Elia Giuseppe Ceroni (University of Siena)
When: Nov 1oth, 2021 – 11:00 – 11:45 AM
Where: Google meet link
In recent years, a number of Copy Number Variants detection tools using Whole Exome Sequencing data has become available, whilst there’s still no guidance on the usage of these tools in clinical settings since their low performances in terms of sensitivity and specificity. Currently most of them are based on the Read Count method, which assumes a random probability distribution for mapping depth and investigates the divergence of the data from that to highlight variations. The aim of this work is to improve upon these methods by employing a Machine Learning-based approach.
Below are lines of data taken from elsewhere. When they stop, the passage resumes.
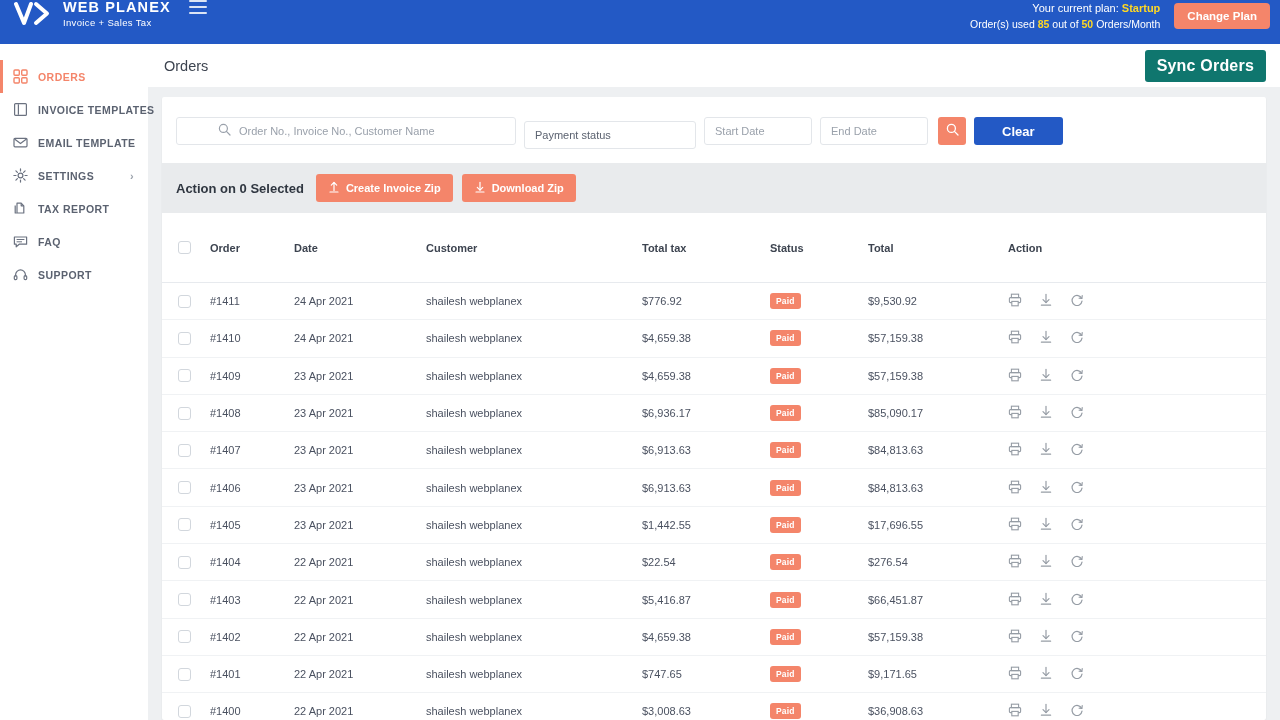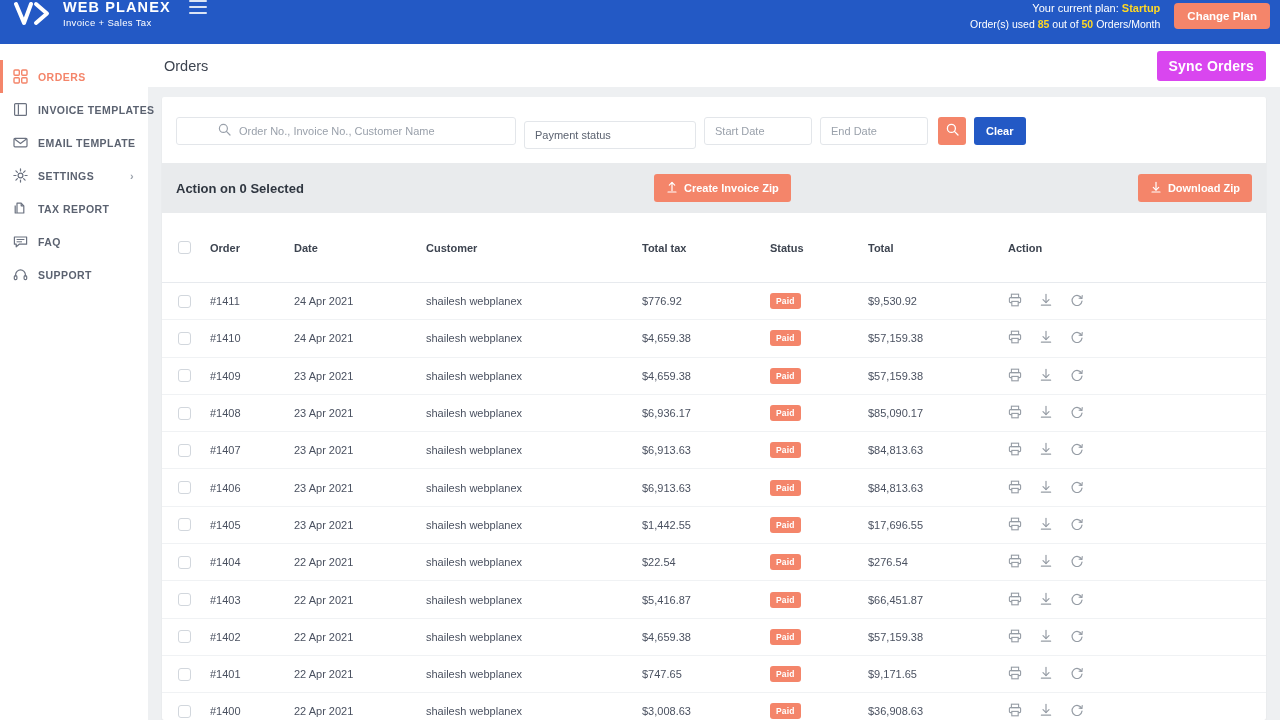--- a/index.html
+++ b/index.html
@@ -71,22 +71,22 @@
   .nav-list .nav-item { margin-bottom: 0; height: 33px; }
 
   
   .page-head {
     position: absolute; top: 44px; left: 148px; width: 1132px; height: 43px;
     background: #fff; display: flex; align-items: center;
     padding: 0 14px 0 16px;
   }
   .page-title { font-size: 14.5px; color: #3d4450; font-weight: 400; }
   .sync-btn {
-    margin-left: auto; background: #d946ef; color: #fff; border: none;
-    font-family: inherit; font-size: 14px; font-weight: 700;
+    margin-left: auto; background: #0f766e; color: #fff; border: none;
+    font-family: inherit; font-size: 16px; font-weight: 700;
     padding: 7px 12px; border-radius: 3px; cursor: pointer; letter-spacing: .2px;
   }
 
   
   .content {
     position: absolute; top: 97px; left: 162px; width: 1104px; height: 623px;
     background: #fff; border-radius: 2px;
     box-shadow: 0 1px 2px rgba(0,0,0,.07);
     overflow: hidden;
   }
@@ -113,28 +113,28 @@
   }
   .sel-field { width: 172px; margin-top: 8px; }
   .date-field { width: 108px; color: #9aa1ab; }
   .icon-btn {
     width: 28px; height: 28px; border: none; border-radius: 3px;
     background: #F4856A; display: flex; align-items: center; justify-content: center;
     cursor: pointer; flex: none; margin-left: 2px;
   }
   .clear-btn {
     height: 28px; border: none; border-radius: 3px; background: #2359C5;
-    color: #fff; font-family: inherit; font-size: 11px; font-weight: 700;
-    padding: 0 12px; cursor: pointer;
+    color: #fff; font-family: inherit; font-size: 13px; font-weight: 700;
+    padding: 0 28px; cursor: pointer;
   }
 
   
   .actionbar {
     background: #e9ebed; display: flex; align-items: center;
-    padding: 11px 14px; gap: 9px; justify-content: space-between;
+    padding: 11px 14px; gap: 9px;
   }
   .action-label { font-size: 13px; font-weight: 700; color: #2f3640; margin-right: 3px; }
   .act-btn {
     background: #F4856A; color: #fff; border: none; border-radius: 3px;
     font-family: inherit; font-size: 11px; font-weight: 600;
     padding: 7px 12px; cursor: pointer;
     display: inline-flex; align-items: center; gap: 6px;
   }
Two major problems arise when trying to develop a ML-based CNV detection tool: the lack of training data and the absence of a benchmark. We addressed the former by training on labelled exons coming from the X chromosome, which allowed us to use a supervised learning framework. For what concerns the latter, we exploited one of the standards coming from 1000G projects. We estimated our features importance,and tested the minimal requirements needed to obtain well-formed classifiers. We found that while the models performed remarkably well on the X chromosome, even on some of its more difficult regions, they called a large number of false positives on autosomes. To reduce them, we added white noise, and also trained an autoencoder for outliers detection. At last, a two-state Hidden Markov Model using the model’s predictions as observations of the hidden states on NA12878 was employed to account for sequential observations. Then, using the Viterbi algorithm with the estimated HMM we found the most probable sequence of states that explains the ML model’s observations.